Il en va de même pour ce qui est de l’impact des populations sur le climat et l’environnement. En 1992, la Convention climat reconnaît que les pays riches sont davantage responsables du cumul des émissions de gaz à effet de serre que les pays du Sud, qui en subissent pourtant les dommages les plus élevés.
Trente ans plus tard, en 2022, on estime que les 10 % les plus riches de la population mondiale sont à l’origine de près de la moitié des rejets de gaz à effet de serre tandis que les 50 % les plus pauvres en émettent environ 12 %.

Les réponses apportées pour lutter contre les dégradations environnementales engendrent également des inégalités. Elles sont perceptibles aussi bien au niveau de l’accès aux prises de décision concernant la gestion des ressources naturelles ou l’implantation d’industries polluantes, que dans les mesures de protection de l’environnement, comme la taxe carbone ou les écoquartiers, qui bénéficient davantage aux plus aisés.

Des solutions pour lutter contre les inégalités sociales-environnementales

Si les crises de la biodiversité et du climat accroissent les inégalités, ne pas prendre en compte ces dernières ne permettra pas une transition écologique réussie. Il faut donc à la fois lutter contre les inégalités et les dégradations environnementales.
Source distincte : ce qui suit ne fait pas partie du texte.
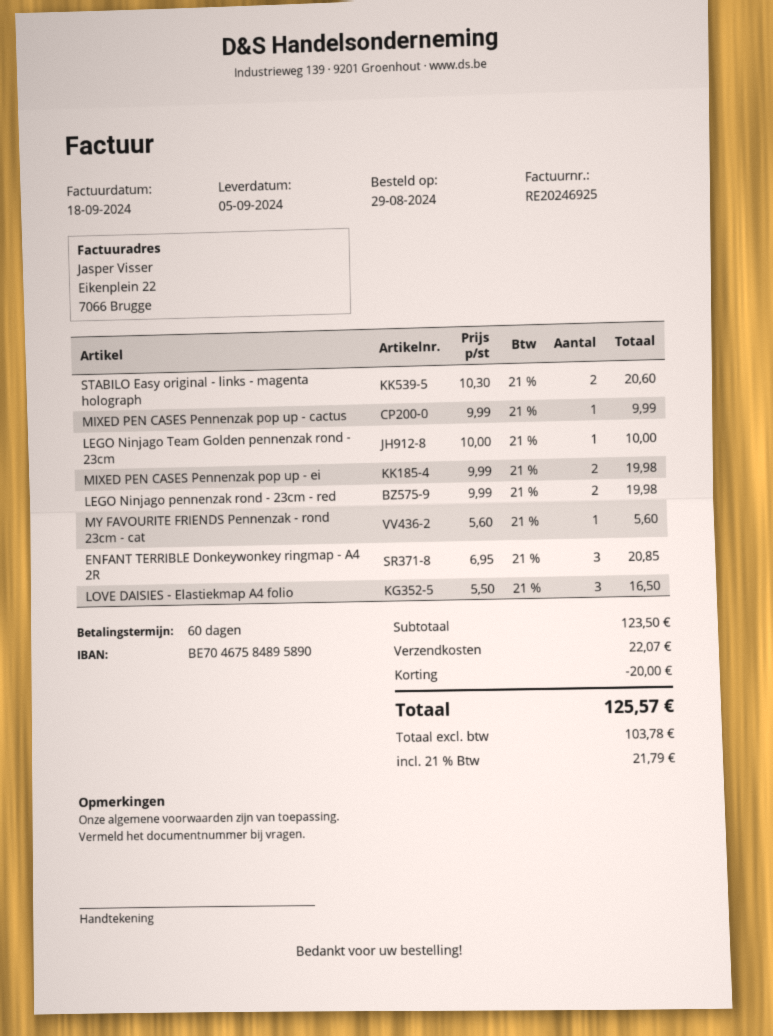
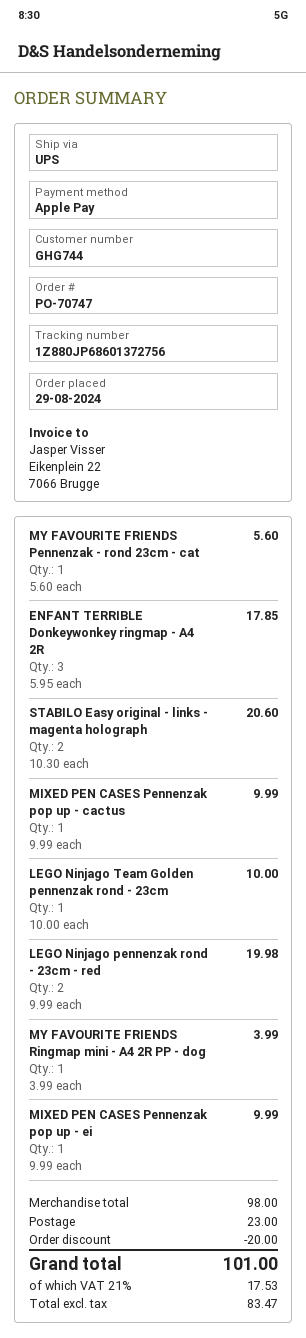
MIXED PEN CASES Pennenzak pop up - ei: 2 x 9.99 = 19.98 -> 1 x 9.99 = 9.99
ENFANT TERRIBLE Donkeywonkey ringmap - A4 2R: 3 x 6.95 = 20.85 -> 3 x 5.95 = 17.85
LOVE DAISIES - Elastiekmap A4 folio: 3 x 5.50 = 16.50 -> none
MY FAVOURITE FRIENDS Ringmap mini - A4 2R PP - dog: none -> 1 x 3.99 = 3.99
subtotal: 123.50 -> 98.00
shipping: 22.07 -> 23.00
net: 103.78 -> 83.47
tax: 21% = 21.79 -> 21% = 17.53
total: 125.57 -> 101.00

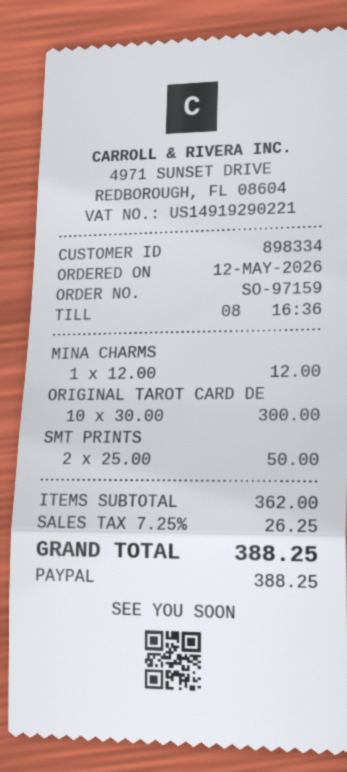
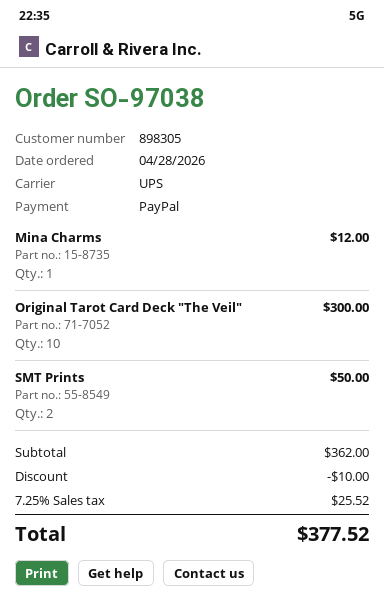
order number: SO-97159 -> SO-97038
order date: 2026-05-12 -> 2026-04-28
customer number: 898334 -> 898305
discount: none -> 10.00
tax: 7.25% = 26.25 -> 7.25% = 25.52
total: 388.25 -> 377.52

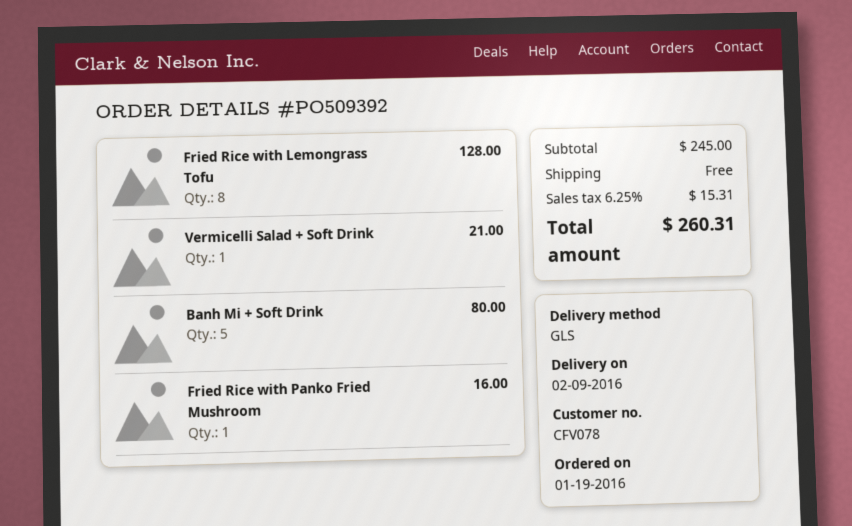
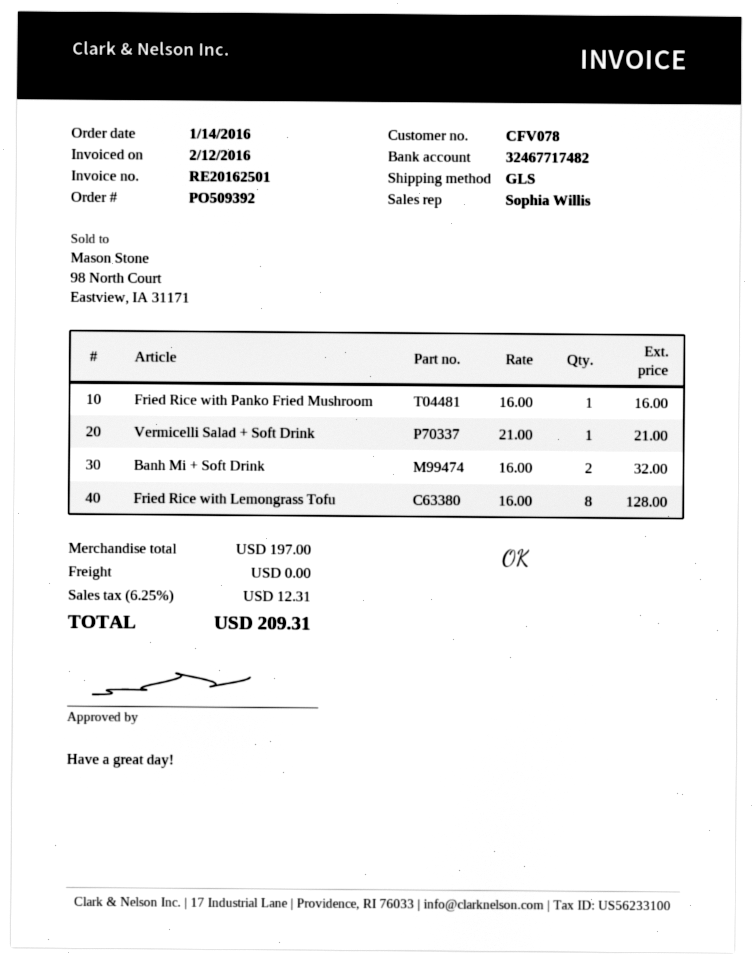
order date: 2016-01-19 -> 2016-01-14
Banh Mi + Soft Drink: 5 for 80.00 -> 2 for 32.00
subtotal: 245.00 -> 197.00
tax: 6.25% = 15.31 -> 6.25% = 12.31
total: 260.31 -> 209.31

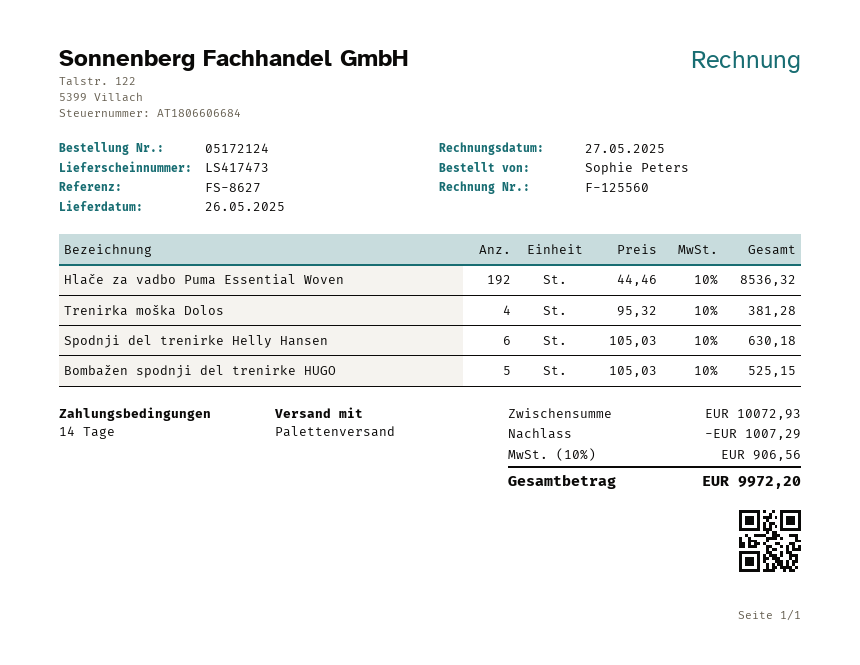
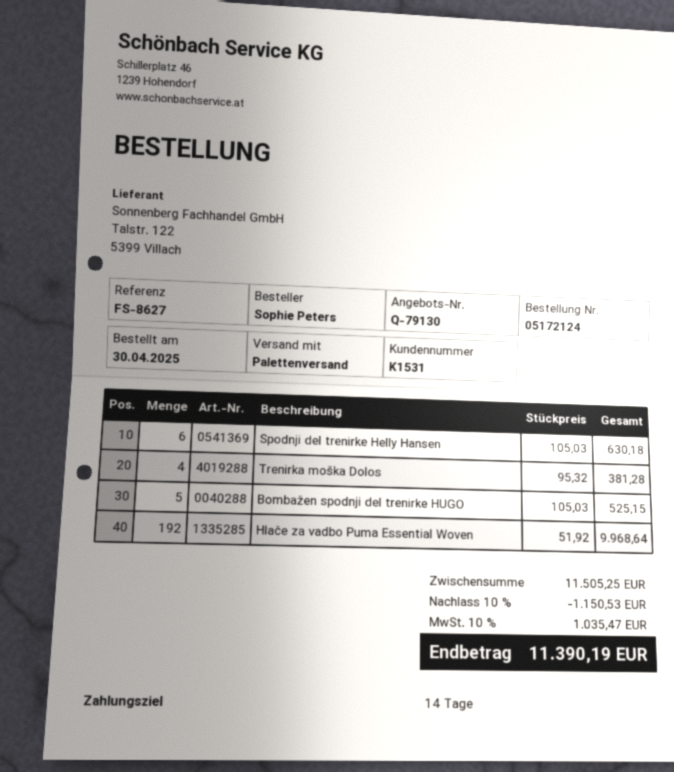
Hlače za vadbo Puma Essential Woven: 192 x 44.46 = 8536.32 -> 192 x 51.92 = 9968.64
subtotal: 10072.93 -> 11505.25
discount: 1007.29 -> 1150.53
tax: 10% = 906.56 -> 10% = 1035.47
total: 9972.20 -> 11390.19

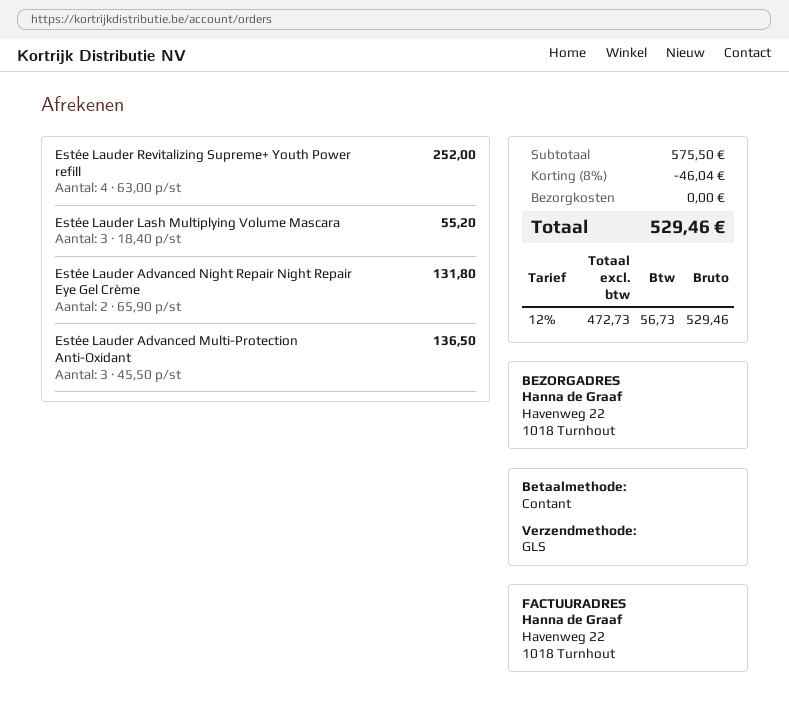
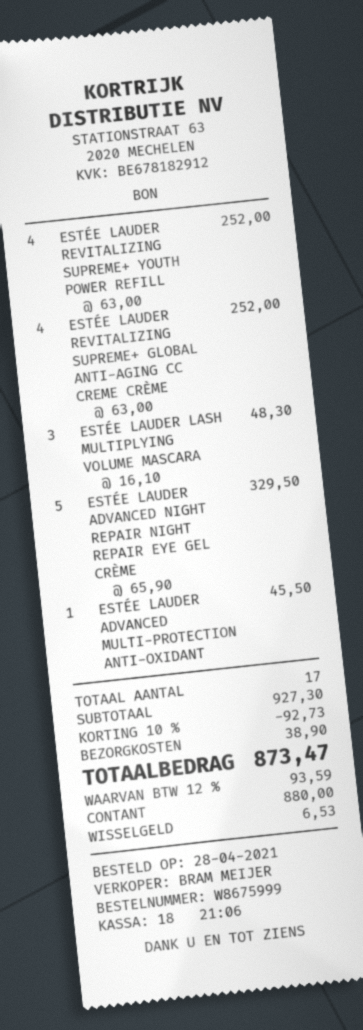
Estée Lauder Lash Multiplying Volume Mascara: 3 x 18.40 = 55.20 -> 3 x 16.10 = 48.30
Estée Lauder Advanced Night Repair Night Repair Eye Gel Crème: 2 x 65.90 = 131.80 -> 5 x 65.90 = 329.50
Estée Lauder Advanced Multi-Protection Anti-Oxidant: 3 x 45.50 = 136.50 -> 1 x 45.50 = 45.50
ESTÉE LAUDER REVITALIZING SUPREME+ GLOBAL ANTI-AGING CC CREME CRÈME: none -> 4 x 63.00 = 252.00
subtotal: 575.50 -> 927.30
discount: 8% = 46.04 -> 10% = 92.73
shipping: 0.00 -> 38.90
tax: 12% = 56.73 -> 12% = 93.59
total: 529.46 -> 873.47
La notion de justice environnementale englobe tous ces aspects à travers une dimension sociale-environnementale qui exige un partage équitable des avantages et des contraintes de l’environnement entre les populations humaines ; et une composante écologique qui vise à rééquilibrer les relations entre les humains et le reste de l’environnement en prenant véritablement en compte les autres vivants.

Atteindre l’équité par la redistribution

La notion d’effort environnemental part du constat que le degré de responsabilité des populations dans la crise environnementale étant plus ou moins important, la contribution des individus et des pays pour réduire les maux environnementaux peut être plus ou moins lourde en proportion des ressources.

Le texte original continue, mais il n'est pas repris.